[v5] perf stat affinity changes

[PATCH v5 3/3] perf stat: Add no-affinity flag

Posted by Ian Rogers 2 months, 3 weeks ago

Add flag that disables affinity behavior. Using sched_setaffinity to
place a perf thread on a CPU can avoid certain interprocessor
interrupts but may introduce a delay due to the scheduling,
particularly on loaded machines. Add a command line option to disable
the behavior.

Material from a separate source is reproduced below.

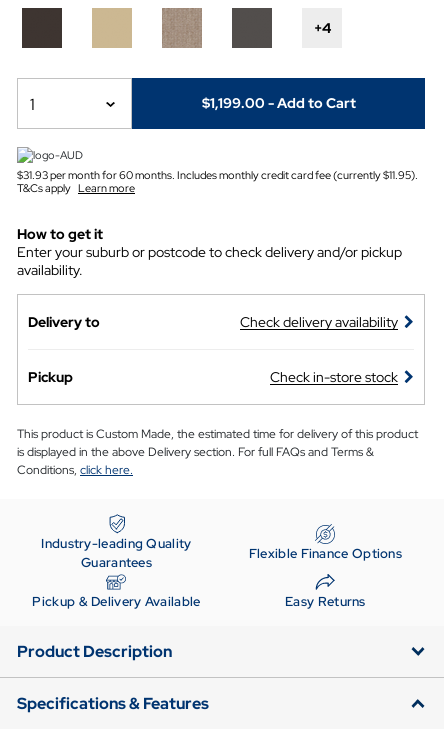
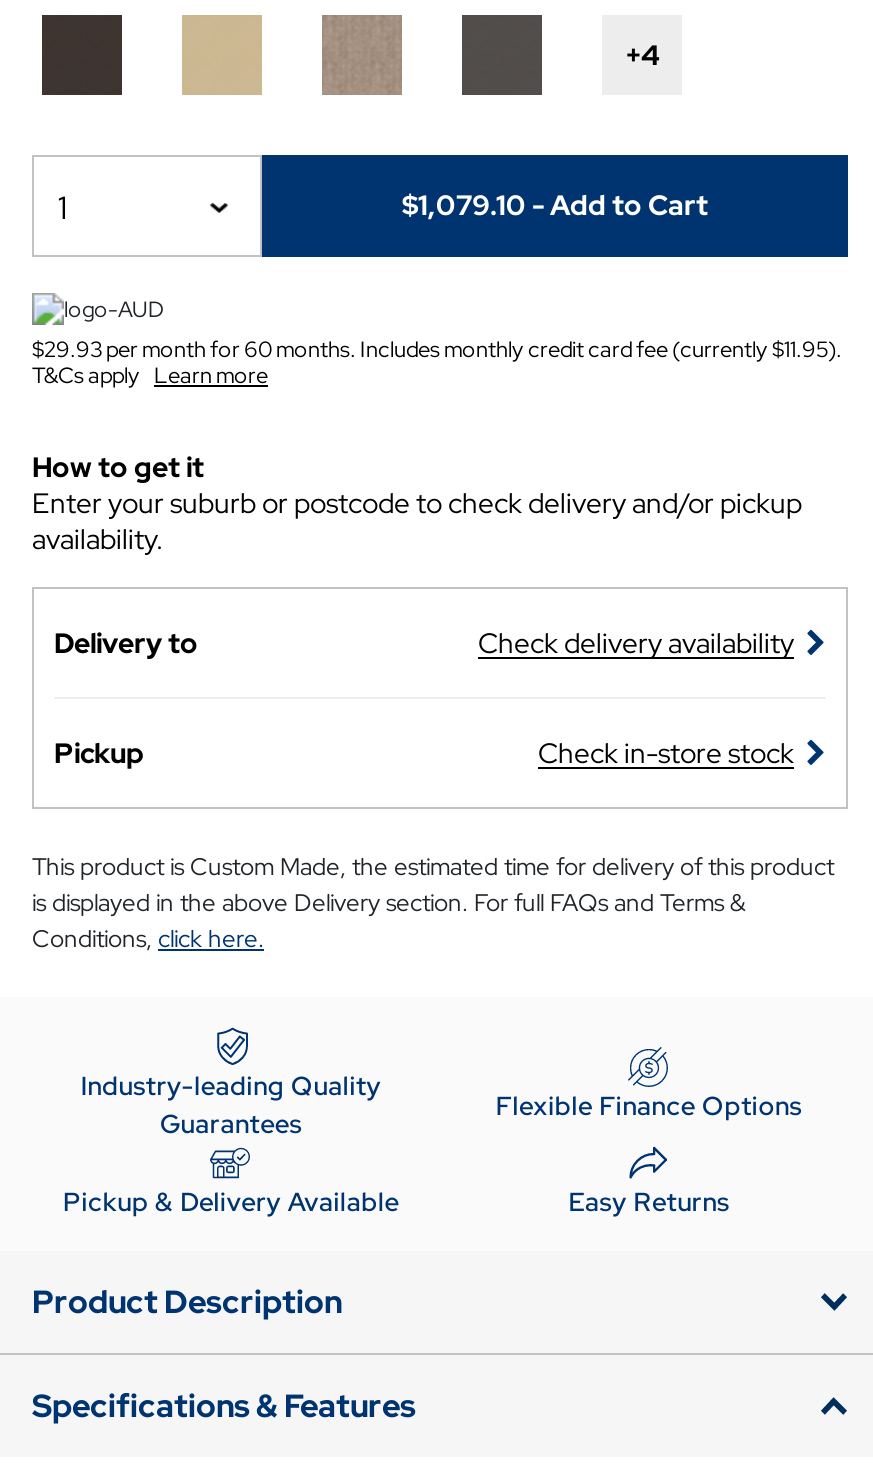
- $1,199.00 - Add to Cart
+ $1,079.10 - Add to Cart

- $31.93 per month for 60 months. Includes monthly credit card fee (currently $11.95).
+ $29.93 per month for 60 months. Includes monthly credit card fee (currently $11.95).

This behavior is less present in other tools like `perf
record`, as it uses a ring buffer and doesn't make repeated system
calls.

Signed-off-by: Ian Rogers <irogers@google.com>
---
 tools/perf/Documentation/perf-stat.txt | 4 ++++
 tools/perf/builtin-stat.c              | 6 ++++++
 tools/perf/util/evlist.c               | 6 +-----
 tools/perf/util/evlist.h               | 1 +
 4 files changed, 12 insertions(+), 5 deletions(-)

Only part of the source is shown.